Even more concerning is that while they received on average 17 requests for electronically stored information, these requests failed 31 percent of the time. This is significantly higher than the 20 percent of failures reported in 2011. Each time a failure occurs, the organization is at risk. Forty-three percent reported the inability to make decisions in a timely fashion as the biggest consequence of these failures. Other consequences reported include damage to reputation, compromised legal position, fines, raised profile as a litigation target and court sanctions.
“The survey highlights that, although there is a reduction in the number of organizations without an information retention plan, organizations haven’t fully funded and implemented their plans,” said Trevor Daughney, Director, Information Intelligence Group, Symantec. “With the number of ESI requests and failures to obtain requested information increasing, organizations face risks that are much more costly in the long run than implementing their plans.”
There is still a substantial gap between beliefs and practices in retention policies, which has not significantly changed year over year. Eighty-one percent of respondents believe that a proper information retention plan allows organizations to delete information on an ongoing basis. However, 42percent of backups are indefinitely retained by organizations. This is virtually unchanged from the 2011 results. And, information that is deleted by organizations is often deleted without considering established retention policies.
The most reported negative consequences resulting from preserving more electronically stored information than necessary include: Increased costs associated with collection, analysis and review (54 percent); increased time spent to collect, analyze and review ESI (47 percent); increased risk that sensitive information may be disclosed (44 percent); compromised position in potential or actual litigation (27 percent); and information unintentionally made available for potential future litigation (28 percent).
The survey also reports that organizations are keeping information longer than is needed, and keeping the data within backups rather than archives for legal holds, which reduces efficiencies when performing an ESI request. The survey reveals that 38 percent of data that organizations backup is not needed or shouldn’t be kept in backup. In fact, respondents say that a third of backup data (34 percent) shouldn’t be kept and is unnecessary due to litigation risk.

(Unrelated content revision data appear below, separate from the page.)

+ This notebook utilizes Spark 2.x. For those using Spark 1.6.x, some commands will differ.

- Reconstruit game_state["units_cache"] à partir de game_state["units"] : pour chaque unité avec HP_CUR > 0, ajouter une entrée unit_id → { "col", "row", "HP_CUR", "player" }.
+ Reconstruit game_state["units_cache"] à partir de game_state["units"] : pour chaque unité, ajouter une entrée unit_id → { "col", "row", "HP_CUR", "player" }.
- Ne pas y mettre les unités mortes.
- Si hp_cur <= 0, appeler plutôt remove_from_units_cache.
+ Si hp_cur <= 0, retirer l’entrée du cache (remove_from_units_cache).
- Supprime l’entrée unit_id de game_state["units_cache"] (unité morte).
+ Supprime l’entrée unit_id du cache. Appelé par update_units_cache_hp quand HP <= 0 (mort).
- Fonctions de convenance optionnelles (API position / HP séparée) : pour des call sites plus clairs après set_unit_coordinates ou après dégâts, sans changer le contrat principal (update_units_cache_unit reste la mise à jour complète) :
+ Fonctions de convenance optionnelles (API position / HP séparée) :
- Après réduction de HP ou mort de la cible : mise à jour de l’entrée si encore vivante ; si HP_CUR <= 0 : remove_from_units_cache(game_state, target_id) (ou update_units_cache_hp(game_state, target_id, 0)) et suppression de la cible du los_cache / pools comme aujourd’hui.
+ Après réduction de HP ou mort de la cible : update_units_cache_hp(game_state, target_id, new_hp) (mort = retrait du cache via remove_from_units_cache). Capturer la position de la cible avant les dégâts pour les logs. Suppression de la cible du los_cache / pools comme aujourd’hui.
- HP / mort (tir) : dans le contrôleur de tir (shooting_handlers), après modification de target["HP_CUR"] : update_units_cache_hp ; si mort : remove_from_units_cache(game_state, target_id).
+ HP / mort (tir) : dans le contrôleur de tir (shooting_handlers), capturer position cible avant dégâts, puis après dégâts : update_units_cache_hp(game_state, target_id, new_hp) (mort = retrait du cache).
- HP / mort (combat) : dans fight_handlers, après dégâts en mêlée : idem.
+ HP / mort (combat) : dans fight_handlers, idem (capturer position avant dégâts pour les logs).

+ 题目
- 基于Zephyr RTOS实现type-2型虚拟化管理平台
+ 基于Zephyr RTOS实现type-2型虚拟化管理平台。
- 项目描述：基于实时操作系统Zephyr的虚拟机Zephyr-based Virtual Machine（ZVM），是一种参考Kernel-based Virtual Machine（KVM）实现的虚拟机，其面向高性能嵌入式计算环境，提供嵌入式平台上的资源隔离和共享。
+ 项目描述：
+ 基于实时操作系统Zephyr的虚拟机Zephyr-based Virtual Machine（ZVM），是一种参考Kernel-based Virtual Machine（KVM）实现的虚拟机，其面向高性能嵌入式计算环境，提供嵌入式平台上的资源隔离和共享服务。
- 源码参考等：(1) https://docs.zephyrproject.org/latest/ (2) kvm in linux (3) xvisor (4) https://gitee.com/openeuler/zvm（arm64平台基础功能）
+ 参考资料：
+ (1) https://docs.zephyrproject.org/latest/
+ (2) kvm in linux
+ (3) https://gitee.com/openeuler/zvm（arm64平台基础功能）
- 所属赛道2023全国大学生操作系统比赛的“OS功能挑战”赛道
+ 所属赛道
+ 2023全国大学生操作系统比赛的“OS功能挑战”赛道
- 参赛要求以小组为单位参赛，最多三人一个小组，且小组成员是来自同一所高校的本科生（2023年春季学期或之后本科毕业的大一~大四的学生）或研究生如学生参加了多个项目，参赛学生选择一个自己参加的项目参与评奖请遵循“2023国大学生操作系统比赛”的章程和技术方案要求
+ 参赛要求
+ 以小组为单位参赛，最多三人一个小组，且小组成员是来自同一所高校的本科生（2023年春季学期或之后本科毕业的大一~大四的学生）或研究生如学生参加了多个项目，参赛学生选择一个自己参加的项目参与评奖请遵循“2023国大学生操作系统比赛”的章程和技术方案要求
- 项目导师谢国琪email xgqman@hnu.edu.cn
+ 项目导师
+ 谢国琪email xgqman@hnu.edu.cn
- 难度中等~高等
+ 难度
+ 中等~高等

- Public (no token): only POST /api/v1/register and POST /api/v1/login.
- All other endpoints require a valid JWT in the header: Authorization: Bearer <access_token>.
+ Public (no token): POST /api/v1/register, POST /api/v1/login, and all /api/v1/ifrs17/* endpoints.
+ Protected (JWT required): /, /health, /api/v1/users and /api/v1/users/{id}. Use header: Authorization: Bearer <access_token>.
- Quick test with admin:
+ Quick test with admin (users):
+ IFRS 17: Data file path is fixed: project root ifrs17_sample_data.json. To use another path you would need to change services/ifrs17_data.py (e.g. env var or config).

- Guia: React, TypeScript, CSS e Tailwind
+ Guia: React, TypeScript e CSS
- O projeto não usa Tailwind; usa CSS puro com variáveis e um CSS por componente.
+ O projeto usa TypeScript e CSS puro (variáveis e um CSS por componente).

More than half of organizations keep that data indefinitely: 56 percent of organizations reported that their backup storage is used for infinite retention that is dedicated to legal hold. This has grown from 43 percent in 2011 and continues to get worse. Further, 85 percent of organizations routinely perform legal holds in their backups, which are not designed to be accessed in the same way as an archive.
As expected, data privacy laws and regulations have significant impact on organizations with 53 percent reporting that laws and/or regulations impact archiving and eDiscovery initiatives. However, there are many reasons respondents report collecting electronically stored information including: Litigation (60 percent); internal investigations (59 percent); internal compliance initiatives (58 percent); compliance with international regulations and laws (57 percent); compliance with local regulations and laws (55 percent); governmental inquiries or investigations (52 percent); and public information requests (46 percent).